What is needed:
Reproduce exactly, and only, the lines below from the one containing "- find_host <- function(x, y, a, pref)" through the one containing "- - /home/your_username/location_to/cache:/backend/cache".

Input records:
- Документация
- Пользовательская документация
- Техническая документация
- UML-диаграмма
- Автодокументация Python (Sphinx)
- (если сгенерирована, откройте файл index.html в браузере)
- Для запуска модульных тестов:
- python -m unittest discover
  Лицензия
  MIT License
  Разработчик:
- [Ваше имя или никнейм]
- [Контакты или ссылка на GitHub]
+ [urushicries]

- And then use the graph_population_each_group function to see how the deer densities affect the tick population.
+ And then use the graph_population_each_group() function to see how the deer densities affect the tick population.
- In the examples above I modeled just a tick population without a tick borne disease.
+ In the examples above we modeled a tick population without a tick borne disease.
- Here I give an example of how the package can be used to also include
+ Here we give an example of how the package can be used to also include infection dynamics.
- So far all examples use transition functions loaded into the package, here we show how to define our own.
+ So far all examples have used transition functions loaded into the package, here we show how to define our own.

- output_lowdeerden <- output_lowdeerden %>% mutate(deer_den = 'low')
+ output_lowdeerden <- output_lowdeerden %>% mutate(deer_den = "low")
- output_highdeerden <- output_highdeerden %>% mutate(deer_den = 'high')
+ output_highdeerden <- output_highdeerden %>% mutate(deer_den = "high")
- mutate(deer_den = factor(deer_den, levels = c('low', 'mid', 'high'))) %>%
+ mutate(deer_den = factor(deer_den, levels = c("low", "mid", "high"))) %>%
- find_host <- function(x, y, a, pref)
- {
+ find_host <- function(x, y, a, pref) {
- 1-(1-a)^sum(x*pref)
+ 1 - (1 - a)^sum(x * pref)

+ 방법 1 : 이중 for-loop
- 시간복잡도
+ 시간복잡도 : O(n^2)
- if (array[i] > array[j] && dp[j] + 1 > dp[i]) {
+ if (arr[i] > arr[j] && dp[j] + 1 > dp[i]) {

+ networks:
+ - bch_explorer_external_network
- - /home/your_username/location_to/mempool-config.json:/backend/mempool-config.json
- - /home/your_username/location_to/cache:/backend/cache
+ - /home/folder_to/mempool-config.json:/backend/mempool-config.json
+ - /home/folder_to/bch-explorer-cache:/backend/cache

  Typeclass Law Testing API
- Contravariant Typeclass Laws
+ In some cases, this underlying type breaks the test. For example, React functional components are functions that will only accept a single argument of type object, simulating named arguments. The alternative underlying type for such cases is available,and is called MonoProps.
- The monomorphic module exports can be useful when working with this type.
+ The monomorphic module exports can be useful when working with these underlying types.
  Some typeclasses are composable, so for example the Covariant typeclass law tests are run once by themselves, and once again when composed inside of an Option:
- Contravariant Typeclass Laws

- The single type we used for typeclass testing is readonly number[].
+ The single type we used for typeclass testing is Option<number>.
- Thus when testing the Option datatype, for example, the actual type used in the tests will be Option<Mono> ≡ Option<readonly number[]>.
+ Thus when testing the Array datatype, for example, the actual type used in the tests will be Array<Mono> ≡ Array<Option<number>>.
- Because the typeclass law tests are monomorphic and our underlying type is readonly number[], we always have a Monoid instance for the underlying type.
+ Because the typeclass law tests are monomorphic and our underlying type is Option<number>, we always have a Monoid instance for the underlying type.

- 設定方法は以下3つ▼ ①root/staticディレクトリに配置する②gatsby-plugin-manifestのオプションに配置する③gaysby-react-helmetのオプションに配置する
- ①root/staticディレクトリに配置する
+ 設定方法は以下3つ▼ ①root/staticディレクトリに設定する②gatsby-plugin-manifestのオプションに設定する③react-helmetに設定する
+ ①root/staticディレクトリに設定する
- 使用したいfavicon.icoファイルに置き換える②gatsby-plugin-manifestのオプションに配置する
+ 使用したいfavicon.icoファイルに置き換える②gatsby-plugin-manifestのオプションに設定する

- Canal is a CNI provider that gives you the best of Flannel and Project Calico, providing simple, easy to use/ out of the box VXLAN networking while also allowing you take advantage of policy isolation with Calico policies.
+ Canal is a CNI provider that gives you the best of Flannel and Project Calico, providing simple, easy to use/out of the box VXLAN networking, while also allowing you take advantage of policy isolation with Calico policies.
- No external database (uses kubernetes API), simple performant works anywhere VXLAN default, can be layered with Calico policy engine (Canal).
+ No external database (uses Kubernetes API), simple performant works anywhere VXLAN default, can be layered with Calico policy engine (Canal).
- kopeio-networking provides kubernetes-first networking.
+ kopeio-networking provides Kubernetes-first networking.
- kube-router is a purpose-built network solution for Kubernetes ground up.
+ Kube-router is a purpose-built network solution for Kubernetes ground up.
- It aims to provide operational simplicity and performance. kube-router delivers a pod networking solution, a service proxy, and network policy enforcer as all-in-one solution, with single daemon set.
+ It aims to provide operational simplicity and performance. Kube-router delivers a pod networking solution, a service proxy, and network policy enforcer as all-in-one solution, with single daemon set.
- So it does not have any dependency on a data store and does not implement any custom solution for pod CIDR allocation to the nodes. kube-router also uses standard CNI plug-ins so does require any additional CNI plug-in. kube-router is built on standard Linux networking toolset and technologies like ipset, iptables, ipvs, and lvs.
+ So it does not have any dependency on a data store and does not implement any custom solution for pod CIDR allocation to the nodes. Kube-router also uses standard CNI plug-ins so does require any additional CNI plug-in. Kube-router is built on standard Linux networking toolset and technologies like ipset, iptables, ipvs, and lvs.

Answer below:
- find_host <- function(x, y, a, pref)
- {
+ find_host <- function(x, y, a, pref) {
- 1-(1-a)^sum(x*pref)
+ 1 - (1 - a)^sum(x * pref)

+ 방법 1 : 이중 for-loop
- 시간복잡도
+ 시간복잡도 : O(n^2)
- if (array[i] > array[j] && dp[j] + 1 > dp[i]) {
+ if (arr[i] > arr[j] && dp[j] + 1 > dp[i]) {

+ networks:
+ - bch_explorer_external_network
- - /home/your_username/location_to/mempool-config.json:/backend/mempool-config.json
- - /home/your_username/location_to/cache:/backend/cache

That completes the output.